Nevertheless, Si plays an essential element in bone metabolism including promoting osteoblast differentiation, stimulation of collagen type I synthesis, allowing human cell adherence and mineralization of human tissue [41, 42]. As such, Si has been used as a coating on Ti dental implants forming a Si sol–gel coating Ti. A study done by Martınez-Ibanez et al.  showed that the incorporation of tetraethyl orthosilicate (TEOS) to the sol–gel Si caused hydrolytic degradation that leads to releasing of Si compound to the media. This resulted in an increase in the effect of osteoinductive properties allowing for direct contact between new bone and the Ti implant . Silicon-based coatings have properties in preventing bacterial infection post-implantation and therefore improved patient outcomes .
Dental implants made of Zn were reported to cause dental metal allergy in Japan . Some of the traces of Zn ion can be found as this metal is added to toothpaste and mouthwash solutions as anti-plaque agents. This activity is believed to be due to retention in ‘oral micro reservoirs’ such as soft oral tissues, tooth surfaces and bacterial plaque . Nevertheless, Zn has been recognized as an important trace element in increasing the cell proliferation in osteoblasts, bone formation and biomineralization. In addition, Zn has antibacterial properties therefore, attracting researchers to incorporate the Zn into Ti surfaces in dental implants to enhance bioactivity. Co-implanted Zn and Mg ions into Ti implants showed good osteoinductivity, pro-angiogenic and bacterial effects which can enhance rapid osseointegration [1, 46].
Traces of F and S can be found during the acid-etching process . Fluoride ions (up to 0.1 wt%) can also be found in commercial toothpaste, mouthwash solutions and prophylactic gels. Its functions are to prevent development of dental caries and to alleviate dental sensitivity. However, high concentrations of fluoride ions exhibit negative effects on the protective oxide layer of Ti and its alloys, triggering localized corrosive degradation.

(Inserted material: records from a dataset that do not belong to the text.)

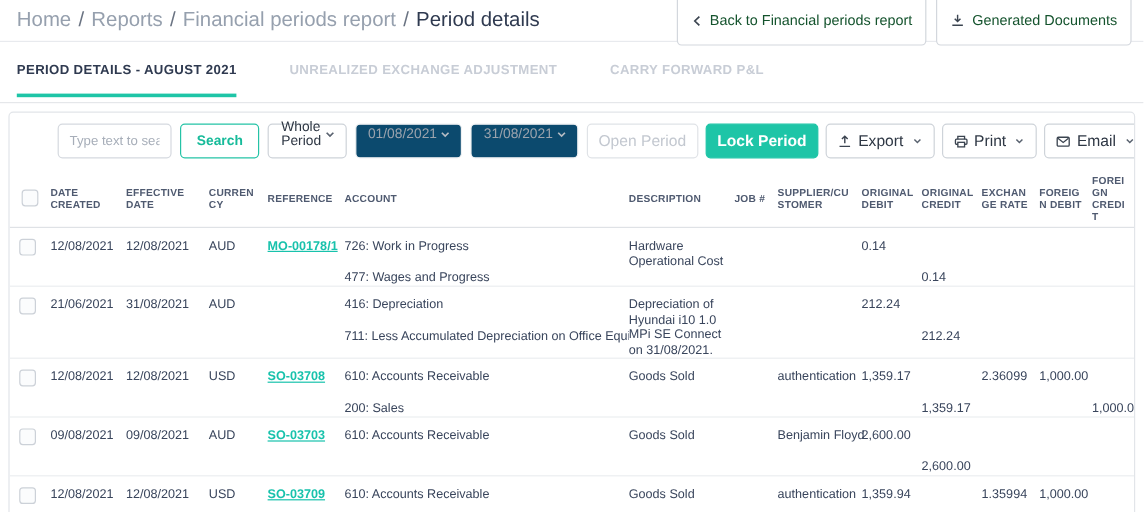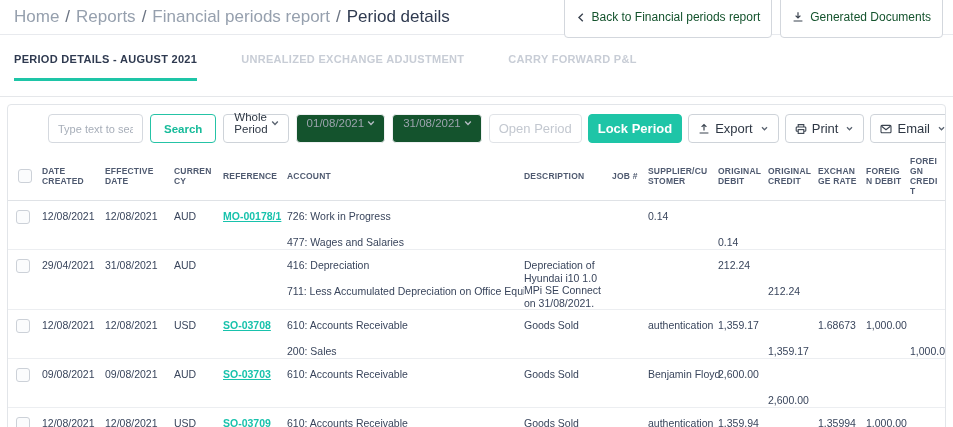--- a/index.html
+++ b/index.html
@@ -20,7 +20,7 @@
   .btn svg, .tbtn svg { flex:0 0 auto; }
 
   
-  .tabsbar { display:flex; gap:44px; padding:18px 14px 15px; border-bottom:1px solid #e5e7ea; }
+  .tabsbar { display:flex; gap:44px; padding:18px 14px 4px; border-bottom:1px solid #e5e7ea; }
   .tab { font-size:11px; font-weight:bold; letter-spacing:.3px; color:#c8cdd6;
     padding-bottom:13px; border-bottom:3px solid transparent; cursor:pointer; white-space:nowrap; }
   .tab.active { color:#2f3a50; border-bottom-color:#1ec5a7; }

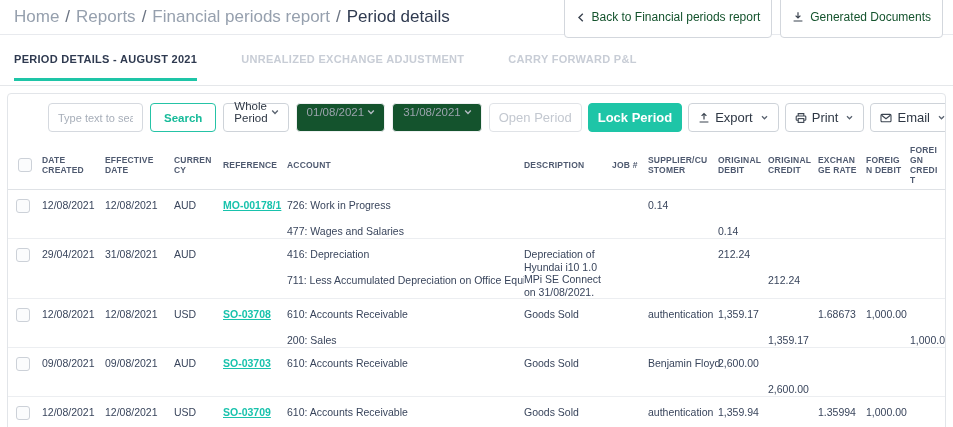--- a/index.html
+++ b/index.html
@@ -40,7 +40,7 @@
   .select { border:1px solid #ced3d9; background:#fff; color:#2e3744; padding:0 8px 12px 10px;
     justify-content:space-between; cursor:pointer; font-size:11.5px; }
   .select.period { width:108px; }
-  .select.disabled { background:#14532d; border-color:#eef0f2; color:#9ba3ad; width:98px;
+  .select.disabled { background:#0c4a6e; border-color:#eef0f2; color:#9ba3ad; width:98px;
     cursor:default; }
   .tool-right { margin-left:auto; display:flex; gap:6px; align-items:center; }
   .tbtn { height:29px; border:1px solid #ced3d9; border-radius:4px; background:#fff;

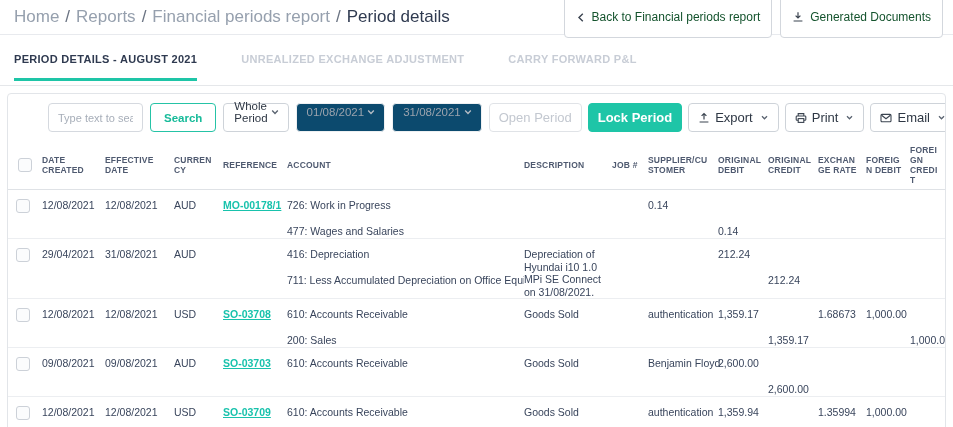--- a/index.html
+++ b/index.html
@@ -229,6 +229,7 @@
       <div>726: Work in Progress</div>
       <div class="l2">477: Wages and Salaries</div>
     </div>
+    <div class="cell c-desc">Hardware Operational Cost</div>
     <div class="cell"></div>
     <div class="cell c-supplier"></div>
     <div class="cell num">0.14</div>

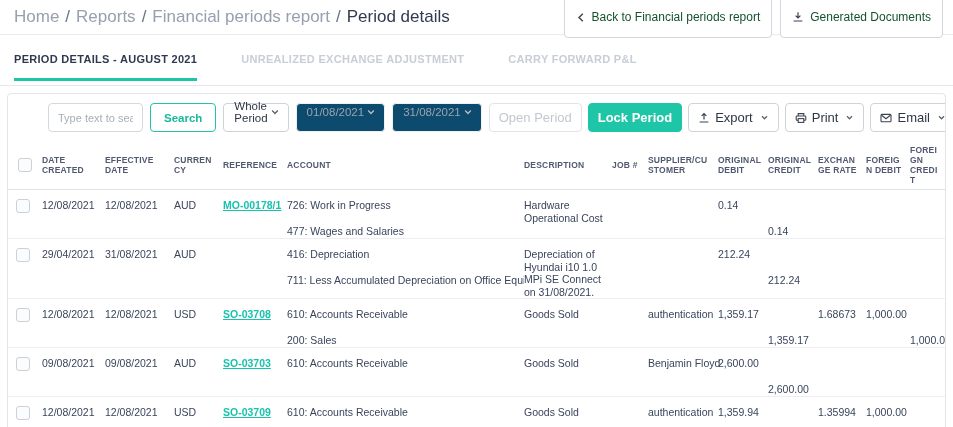--- a/index.html
+++ b/index.html
@@ -227,7 +227,7 @@
     <div class="cell"><a class="ref-link">MO-00178/1</a></div>
     <div class="cell c-account">
       <div>726: Work in Progress</div>
-      <div class="l2">477: Wages and Salaries</div>
+      <div class="l2">477: Wages and Progress</div>
     </div>
     <div class="cell c-desc">Hardware Operational Cost</div>
     <div class="cell"></div>

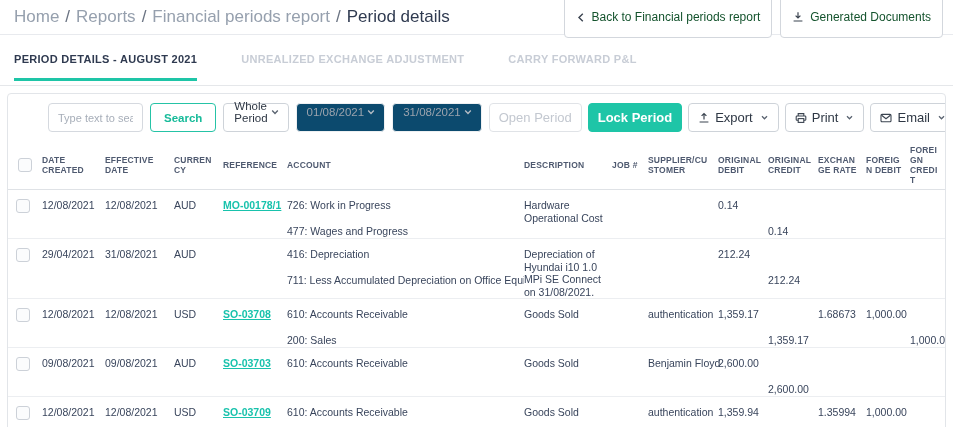--- a/index.html
+++ b/index.html
@@ -243,7 +243,7 @@
     <div class="cell ccheck">
           <span class="checkbox"></span>
         </div>
-    <div class="cell">29/04/2021</div>
+    <div class="cell">21/06/2021</div>
     <div class="cell">31/08/2021</div>
     <div class="cell">AUD</div>
     <div class="cell"></div>

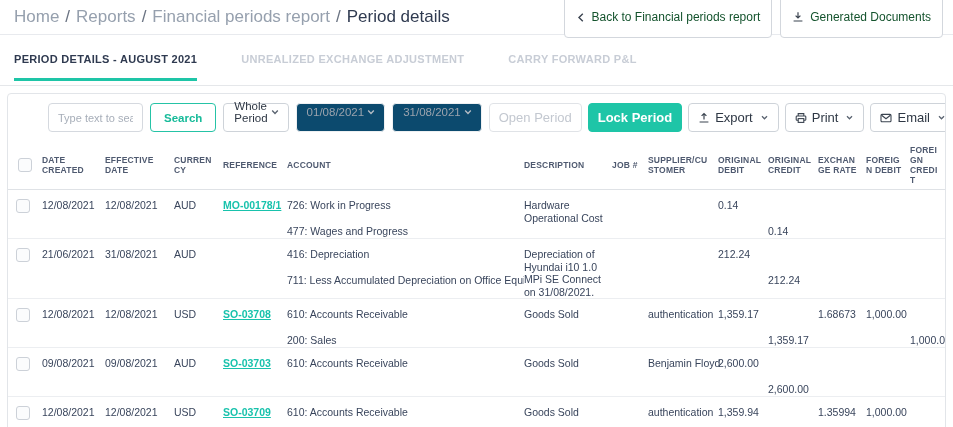--- a/index.html
+++ b/index.html
@@ -278,7 +278,7 @@
     <div class="cell c-supplier">authentication</div>
     <div class="cell num">1,359.17</div>
     <div class="cell num pad2">1,359.17</div>
-    <div class="cell num">1.68673</div>
+    <div class="cell num">2.36099</div>
     <div class="cell num">1,000.00</div>
     <div class="cell num pad2">1,000.00</div>
   </div>

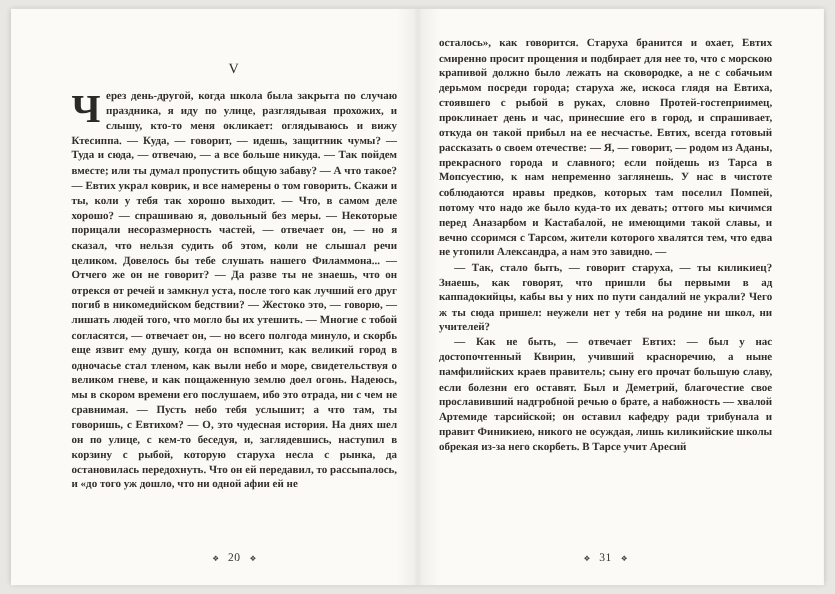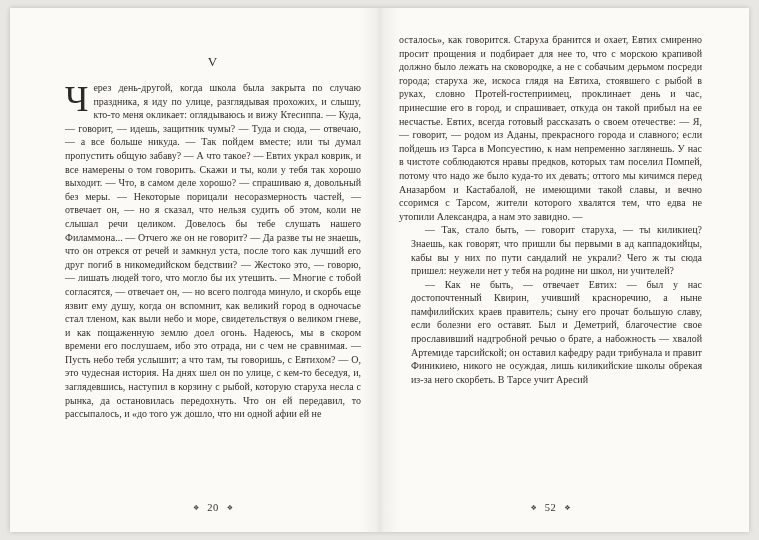--- a/index.html
+++ b/index.html
@@ -56,6 +56,7 @@
     line-height: 13.6px;
     color: #322f2b;
     hyphens: auto;
+    font-weight: bold;
     -webkit-hyphens: auto;
   }
   p.body-text.indent { text-indent: 14px; margin-left: 12px; }

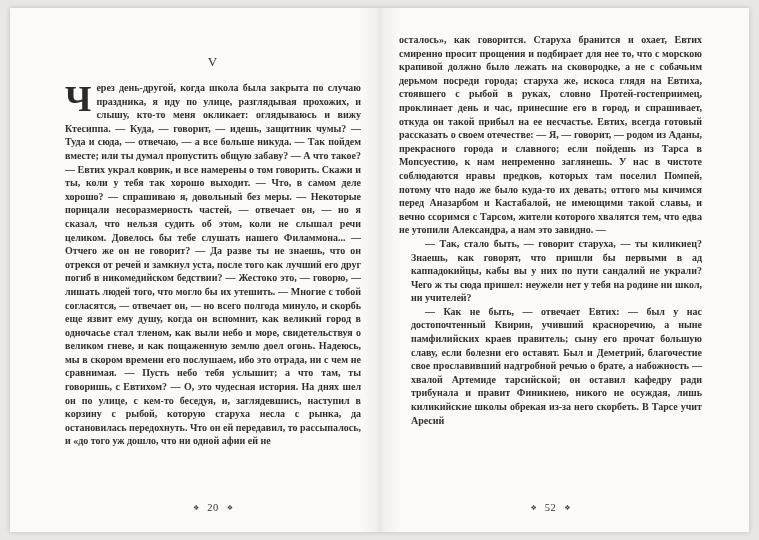--- a/index.html
+++ b/index.html
@@ -59,7 +59,7 @@
     font-weight: bold;
     -webkit-hyphens: auto;
   }
-  p.body-text.indent { text-indent: 14px; margin-left: 12px; }
+  p.body-text.indent { text-indent: 14px; }
   .dropcap {
     float: left;
     font-size: 36px;

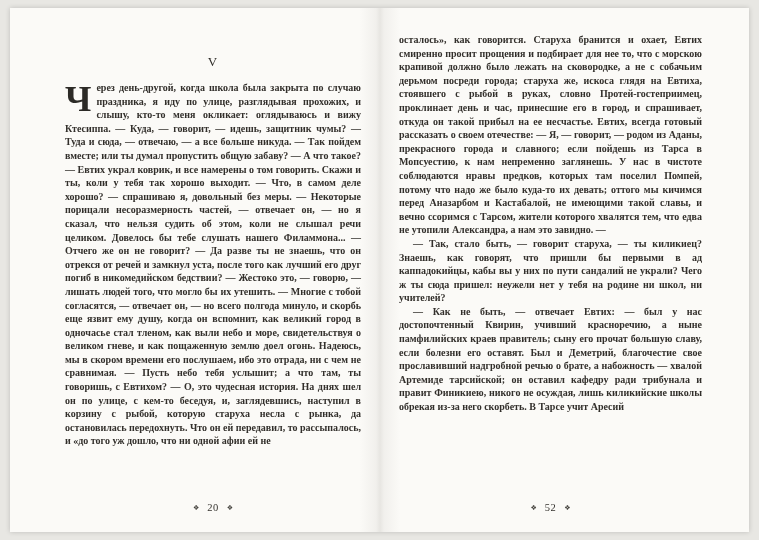--- a/index.html
+++ b/index.html
@@ -110,7 +110,7 @@
 
   <div class="folio folio-right">
     <span class="orn">❖</span>
-    <span class="num">52</span>
+    <span class="num">31</span>
     <span class="orn">❖</span>
   </div>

The degree of corrosion of Ti and its alloys are depends on the concentration of fluoride ions and the pH of the fluoride-containing environments [14, 17, 47]. Besides, at a concentrations of 3 ppm of fluoride ions, Ti alloy becomes discoloured and at a concentration above 20 ppm, the protective oxide layer becomes degraded . Discoloration of Ti implants can be observed after undergoing autoclaving due to F contamination .
An acid etching technique is popularly used by manufacturers to texture the surface of dental implants. Combination of acids such as hydrofluoric acid-nitric acid are often used to remove the oxide layer of Ti surfaces. In the hydrofluoric acid pretreatment of Ti surfaces, the former attacks the oxide layer and reacts with Ti to form soluble Ti fluorides and H. When the free H is saturated, titanium hydride is formed. The titanium hydride can dramatically affect the mechanical properties of Ti which cause embrittlement of the surface layer. However, by adding nitric acid, it can reduce free H formation [13, 49].
A study on the fracture surface of retrieved Ti screw threads revealed a high amount of H absorption from biological environment of oral cavity to cause delayed fracture of a Ti implant . A synergistic role of Si and H coating improves their interaction with osteoblasts. A study done by Mussano et al.  revealed that hydrogen-rich films increased keratinocytes adhesion and viability thus enhancing osseointegration.